The premise for Blue Collar Astronaut pokes fun at a lot of popular sci-fi media, namely the idea that everything is more glamorous and interesting in space. I was sold, especially after the hilarious trailer. I play a lot of games where I’m responsible for saving the universe, after all. I figured it would be nice to play something where the stakes are a little lower.
The tutorial, which is usually a watered down version of the game’s mechanics meant to give you a general idea of the controls, was ridiculously difficult and subsequently very tedious. The cheeky tone and cute 2D graphics did not prepare me for this level of frustration. Driving the spaceship is not very intuitive. You only have one thruster, which makes it hard to change direction. And on top of that, the gravity physics are constantly working against you. The mechanics for slowing down or speeding up are severely limited, and if you overshoot your target, it’s possible to run out of fuel just trying to move back in range of your goal. Not to mention there’s a time limit. Every single lesson required multiple attempts with many near misses and explosions along the way, and more than once I crashed my spaceship on purpose in a fit of anger after it became clear I was about to fail yet again.
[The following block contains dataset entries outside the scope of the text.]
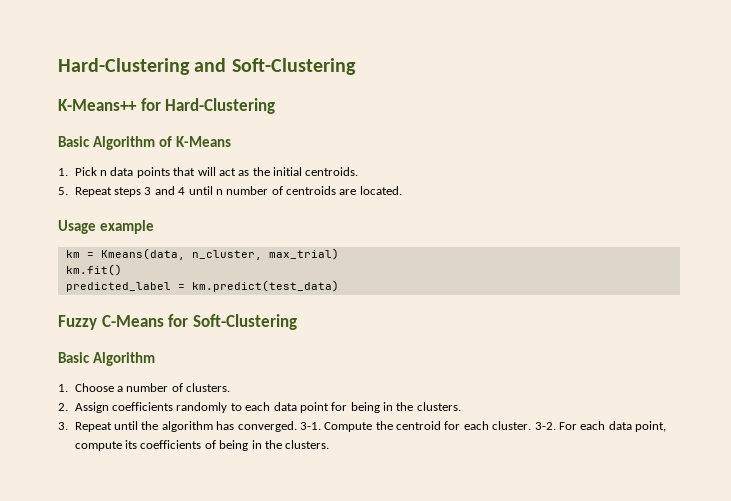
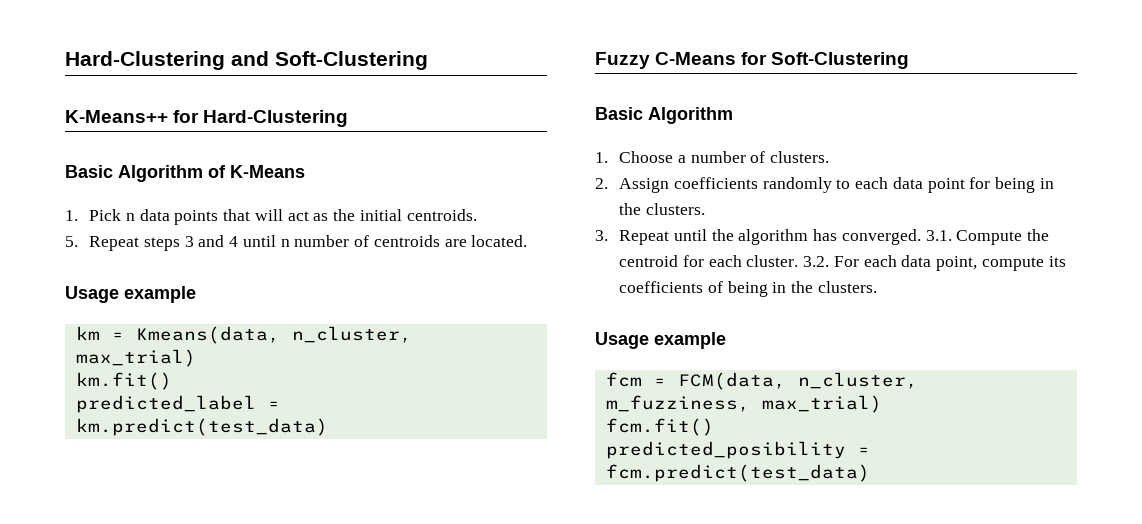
[299,422,321,430] 3-1. -> [925,230,952,241] 3.1.
[534,422,556,430] 3-2. -> [803,256,830,267] 3.2.
(330, 444) none -> [595,332,726,349] [605,372,918,390] [605,395,882,413] [605,418,714,436] [605,441,870,459] [605,464,870,482] // Usage example // fcm = FCM(data, n_cluster, m_fuzziness, max_trial) // fcm.fit() // predicted_posibility = fcm.predict(test_data)

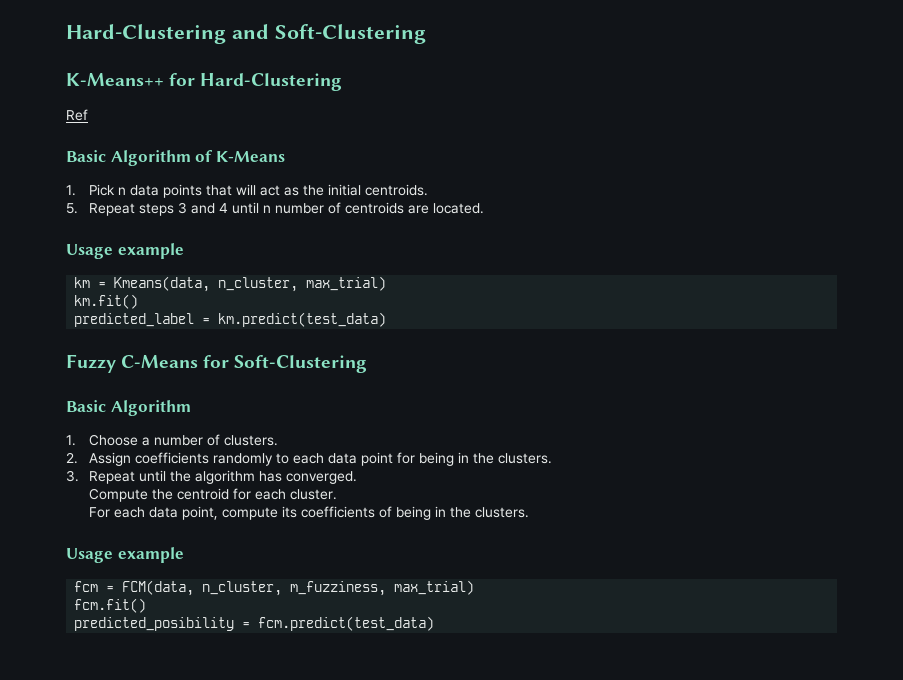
(349, 118) none -> [66,109,88,121] // Ref
[925,230,952,241] 3.1. -> (358, 477) //
[803,256,830,267] 3.2. -> (338, 494) //

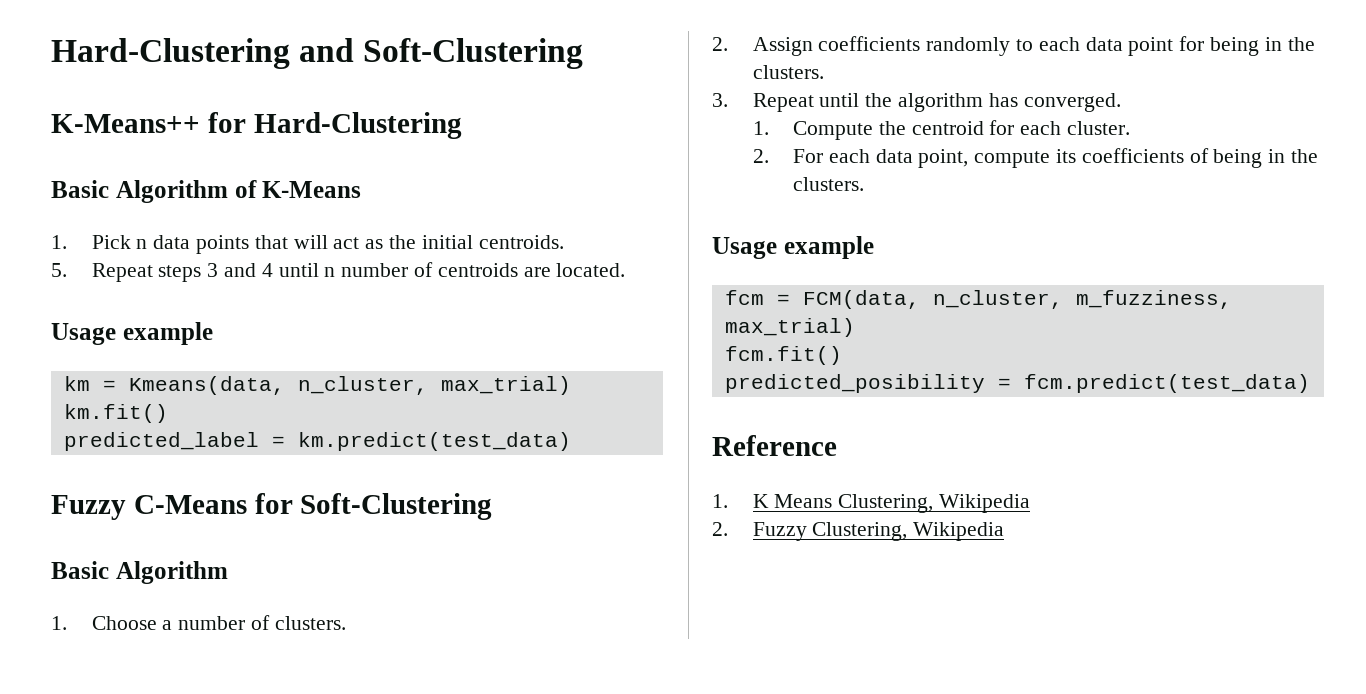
[66,109,88,121] // Ref -> (462, 125) none
(358, 477) none -> [752,121,769,135] 1.
(338, 494) none -> [752,149,769,163] 2.
(435, 623) none -> [712,435,837,456] [712,494,1030,513] [712,522,1005,541] // Reference // 1. K Means Clustering, Wikipedia // 2. Fuzzy Clustering, Wikipedia

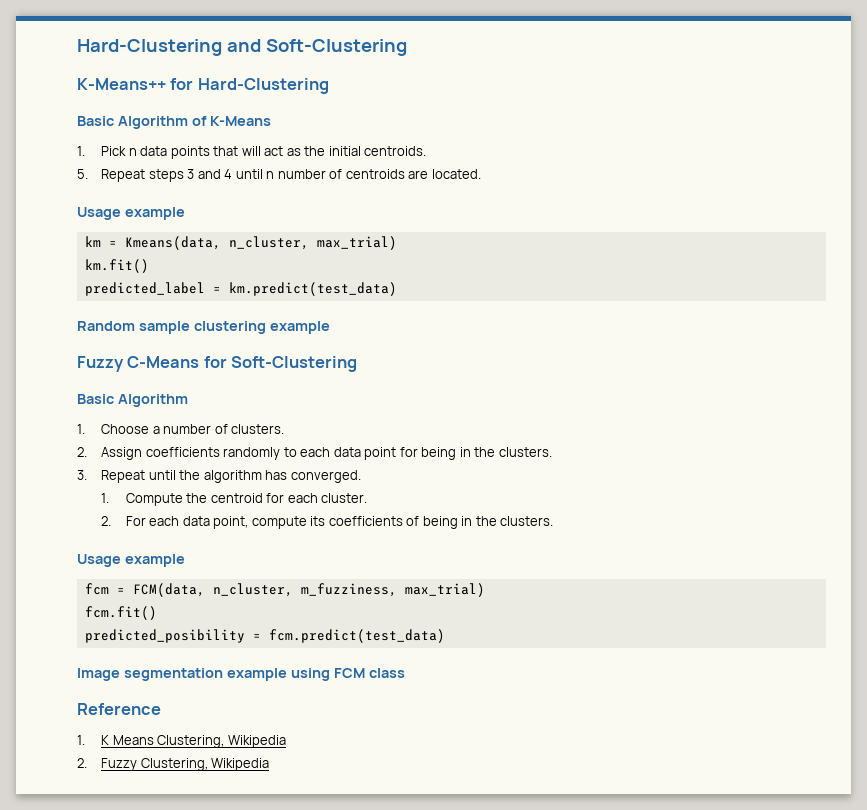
(571, 441) none -> [77,321,330,334] // Random sample clustering example
(1310, 383) none -> [77,668,405,681] // Image segmentation example using FCM class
Finally at long last, I “graduated” the tutorial level with a nifty diploma and a massive pile of student loans. I had the option to get a job delivering pizza or go deeper into debt to get my master’s degree. I could also tweak my spaceship with updates, though those would also put me even further in debt. I opted to skip grad school and get a job but found myself unable to complete even the first mission. Something about the launch angle and the way I needed to land on the roof just wasn’t clicking, even after many tedious attempts. Apparently, I needed to go back to school.
I learned some fancier driving techniques and got a little better at landing my ship by opting to get my master’s degree, but I had no desire to play further. After so many failures, there was no satisfaction to be gained from my rare, tiny, victories. I found myself forced to perform menial tasks to chip away at my debt, or forced to jump through a series of artificial hoops that would only serve to increase my debt. I don’t need a heavily detailed plot to motivate me to finish a game, but at a bare minimum, the game should be fun.
As I found myself wondering about real life grad school, I realized the struggle in this game had gotten a little too real. Maybe everything is cooler in space, but here on Earth, I play games to avoid thinking about performing tedious jobs that don’t pay well enough to justify what I spent on my education. Ouch, see? It hits a little too close to home.
This game’s main strength, and what drew me to it initially, is the hand-drawn illustrations. The design is top notch, and the dry humor found in the trailer is also laced throughout. For what it’s worth, even after so much frustration, this game is still funny. I would like to have seen more of that genuine charm shine through, but it just couldn’t hold my interest.
I get what they’re doing, but they did it a little too well. Until there’s talk of real vocational jobs in space, I’ll be playing a game where all of my bills are paid.